Rather than cite the theories on which their tools are based, most providers merely reference the analytic techniques that their tools employ, such as balanced scorecards, strategic alignment, decision trees, linear programming and Monte Carlo simulation. Such techniques, by themselves, provide no explanation for why recommended portfolios should be preferred. Instead, they merely describe or refer to mathematical calculations that are performed. For example, balanced scorecards typically use an equation that weights and adds scores assigned to projects. Projects are ranked based on total weighted score. There is no reason why this should lead to the identification of preferred projects.

Weighted scoring techniques can sometimes be used to effectively apply appropriate theories, but only if the scoring scales and weights are structured to match the requirements of the theory. For example, MUA theory for valuing projects can sometimes be implemented using scorecards and a weight-and-add equation. However, for a weight-and-add equation to work, the metrics that are scored must meet a condition known as additive independence, scaling functions must be assigned so that the computed performance measures are proportional to value, and the weights must quantify the value of specified improvements against objectives (weights are often assigned using an assessment technique known as the "swing weight method" [13]). Unless these conditions are met, the aggregated score will not measure value and will not serve as an indicator of decision-maker preference.

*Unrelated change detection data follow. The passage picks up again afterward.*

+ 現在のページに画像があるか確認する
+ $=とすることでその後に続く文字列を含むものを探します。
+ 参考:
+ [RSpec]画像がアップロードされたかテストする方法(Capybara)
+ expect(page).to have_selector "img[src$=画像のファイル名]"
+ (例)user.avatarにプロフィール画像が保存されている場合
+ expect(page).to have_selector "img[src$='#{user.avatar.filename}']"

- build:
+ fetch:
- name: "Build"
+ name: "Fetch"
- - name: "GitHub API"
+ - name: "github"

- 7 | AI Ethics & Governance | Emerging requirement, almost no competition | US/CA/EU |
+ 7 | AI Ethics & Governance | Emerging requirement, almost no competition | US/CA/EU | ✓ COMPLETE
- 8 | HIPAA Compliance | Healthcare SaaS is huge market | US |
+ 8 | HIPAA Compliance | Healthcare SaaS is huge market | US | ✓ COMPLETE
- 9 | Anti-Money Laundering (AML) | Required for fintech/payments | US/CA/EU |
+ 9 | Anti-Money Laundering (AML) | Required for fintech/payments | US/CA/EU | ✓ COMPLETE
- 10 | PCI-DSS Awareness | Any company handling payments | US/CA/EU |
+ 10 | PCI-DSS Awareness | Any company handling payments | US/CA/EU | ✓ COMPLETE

Thus, the use of a weighted scorecard does not in any way ensure that the requirements of any accepted theory are being met. The defensibility of the recommendations made by any decision model depends on whether the techniques used to value and prioritize projects are consistent with some defensible theory and on how faithfully the model implements the requirements of that theory.

As an example of the dangers of using tools not based on sound theories, see the side box example describing the Department of Energy's initial attempt to rank potential sites for a nuclear waste repository. Logical defensibility is particularly important when using a tool to help make controversial decisions. Although most project decisions aren't as controversial as nuclear waste, some (such as an electric utility's decision to acquire right-of-way to construct a transmission line) can be.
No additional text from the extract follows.